Multithreading in games - Comment on 'Parallelizing the Physics Solver' BSC 2025 Talk
This blog post was inspired by watching Dennis Gustafsson’s 2025 BSC talk “Parallelizing the Physics Solver”.
You don’t have to watch the video to follow the content here. In short, he describes the challenges he faced in using multithreading to speed up the physics solver of the Windows PC version of his excellent game Teardown.
I really liked the talk since it’s a great example of someone using profile-guided-optimization to improve the performance of a slow piece of code.
There are just a couple of things I like to comment on.
To keep this post focused, I’ll assume the reader knows what a job system (aka task scheduler) is, in short: it’s a system where you submit a bunch of isolated jobs, which are then scheduled onto worker threads that run in parallel.
All your cores are belong to us
Every gamedev ever when they start to design a new job system
One thing that I immediately noticed is that the job system that Dennis presented is basically trying to use the whole CPU - meaning that the system is scaled to ideally utilize every CPU core available (except one). I’ve seen that behavior with many job systems I’ve looked at and I’m guilty of doing the same thing when I worked on a job system at a previous job.
At it’s core, many implementations look like this:
1
2
3
JobSystem* pJobSystem = createJobSystem();
const int workerThreadCount = GetActiveProcessorCount(ALL_PROCESSOR_GROUPS) - 1;
pJobSystem->spawnWorkerThreads(workerThreadCount);
Where JobSystem::spawnWorkerThreads()
spawns N threads, where N equals the return value of GetActiveProcessorCount(ALL_PROCESSOR_GROUPS)
minus one, since, as Dennis correctly states, you don’t want to hog all the cores.
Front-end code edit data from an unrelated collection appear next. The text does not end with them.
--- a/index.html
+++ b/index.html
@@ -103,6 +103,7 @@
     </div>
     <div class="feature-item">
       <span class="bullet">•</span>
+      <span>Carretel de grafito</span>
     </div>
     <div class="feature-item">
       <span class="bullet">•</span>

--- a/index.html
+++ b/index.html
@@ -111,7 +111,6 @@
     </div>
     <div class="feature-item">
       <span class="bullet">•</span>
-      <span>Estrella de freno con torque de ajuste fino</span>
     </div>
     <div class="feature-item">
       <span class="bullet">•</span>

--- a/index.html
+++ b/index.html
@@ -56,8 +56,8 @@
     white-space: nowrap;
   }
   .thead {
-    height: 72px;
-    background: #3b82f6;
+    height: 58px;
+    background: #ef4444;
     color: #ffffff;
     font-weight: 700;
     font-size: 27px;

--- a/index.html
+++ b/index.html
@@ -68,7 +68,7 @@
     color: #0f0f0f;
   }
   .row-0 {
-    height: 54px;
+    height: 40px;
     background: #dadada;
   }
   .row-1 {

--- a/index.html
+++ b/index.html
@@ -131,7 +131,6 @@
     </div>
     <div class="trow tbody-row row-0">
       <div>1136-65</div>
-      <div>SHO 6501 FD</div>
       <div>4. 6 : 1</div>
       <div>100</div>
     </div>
Leave at least one CPU core for the OS and other apps.
Note: The open-source task scheduler EnkiTS by Doug Binks, which I’ve seen used in several games, also defaults to this behavior if you use
enkiInitTaskScheduler()
orenki::TaskScheduler::initialize()
without specifying a thread count.
This seems logical at first: it scales with core count, ideally assigns one worker per core, and minimizes cache coherence issues. Win-win, right?
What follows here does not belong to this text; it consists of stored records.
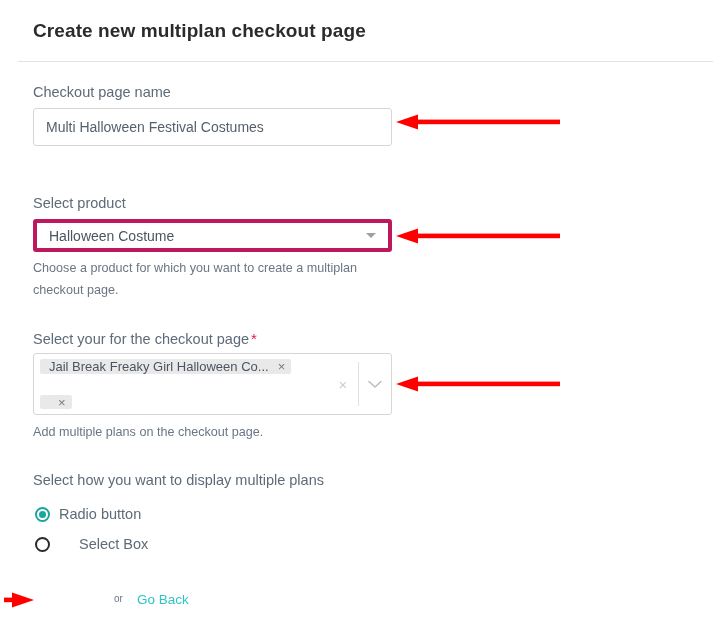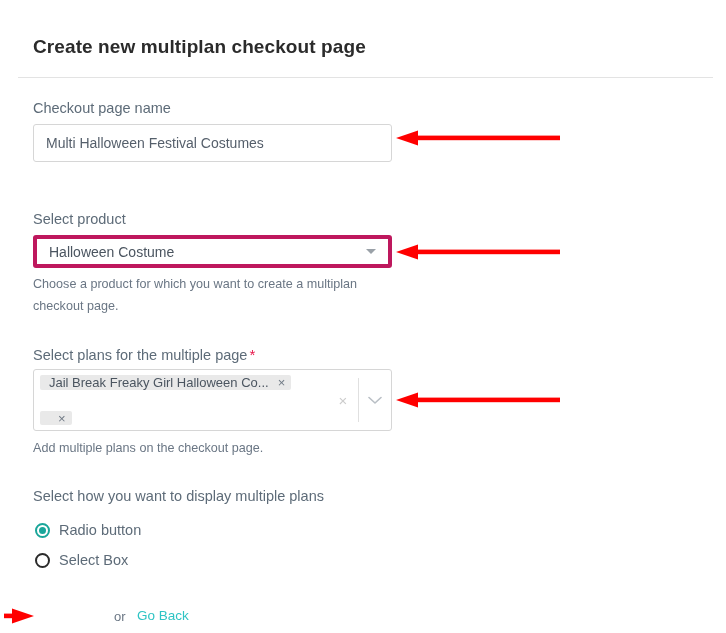--- a/index.html
+++ b/index.html
@@ -40,7 +40,7 @@
   
   .form-area {
     position: absolute;
-    left: 0; top: 16px;
+    left: 0; top: 0;
     width: 726px; height: 453px;
   }
   .field-label {

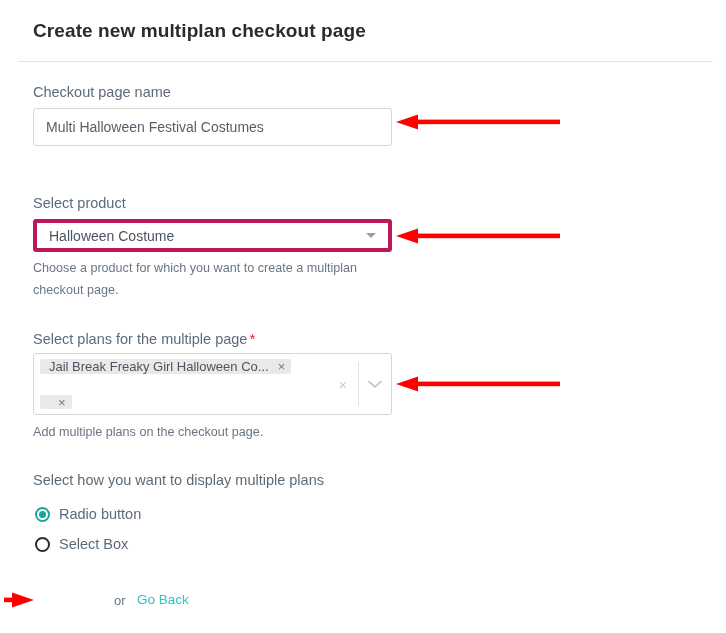--- a/index.html
+++ b/index.html
@@ -267,7 +267,7 @@
   <div class="helper-text" style="left:33px; top:257px; width:370px;">Choose a product for which you want to create a multiplan checkout page.</div>
 
   <div class="field-label" style="left:33px; top:330px;">
-    <span>Select plans for the multiple page</span><span class="req-star">*</span>
+    <span>Select your for the checkout page</span><span class="req-star">*</span>
   </div>
 
   <div class="multi-select">

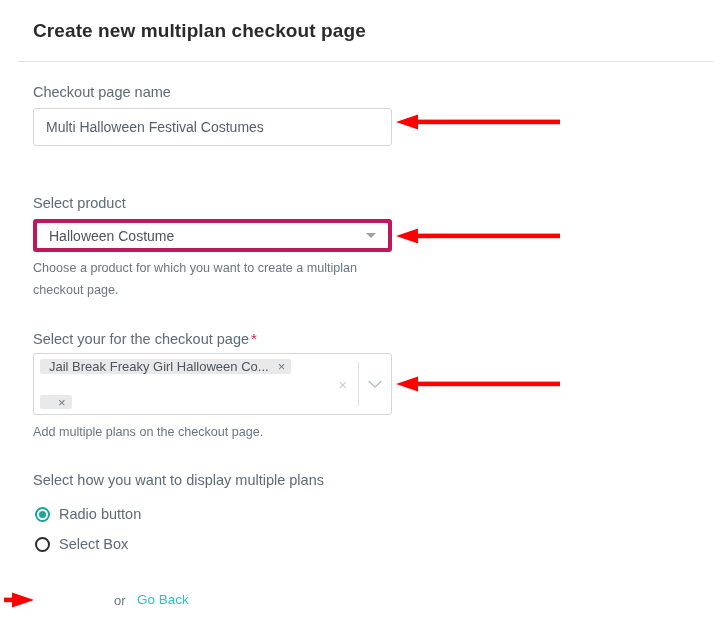--- a/index.html
+++ b/index.html
@@ -301,7 +301,7 @@
     <span class="radio-label">Radio button</span>
   </div>
 
-  <div class="radio-row" style="left:35px; top:536px;">
+  <div class="radio-row" style="left:35px; top:536px;gap:20px;">
     <span class="radio-outer off"></span>
     <span class="radio-label">Select Box</span>
   </div>

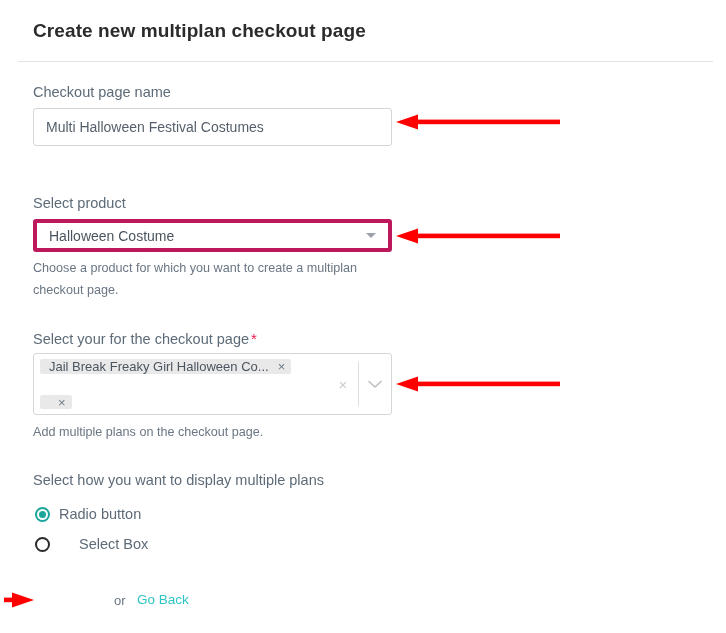--- a/index.html
+++ b/index.html
@@ -231,7 +231,7 @@
     position: absolute;
     left: 114px;
     top: 593px;
-    font-size: 13px;
+    font-size: 10px;
     color: #6a7684;
   }
   .go-back {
Unfortunately, reality isn’t that simple. Windows and/or the hardware will most likely interfere in the name of efficiency and depending on your workload, trying to utilize all the cores will actually reduce your overall performance, as counter-intuitive as this may sound like.
To understand why that is, we have to consider the underlying hardware.
P-/ vs E-Cores
The performance measurements that are shown during that presentation were taken on an i9-14900F Intel CPU, which is a hybrid CPU. In practise, this means that the CPU has 2 different cores that it’s using to execute instructions. There are Performance cores and Efficience cores (commonly referred to as P-& E-Cores), with the general, overdramatic, consensus being that P-Cores are fast and awesome and E-Cores are slow and lame. While the E-Cores are slower, it’s not “half of the performance of the P-Cores”, as was stated during the talk.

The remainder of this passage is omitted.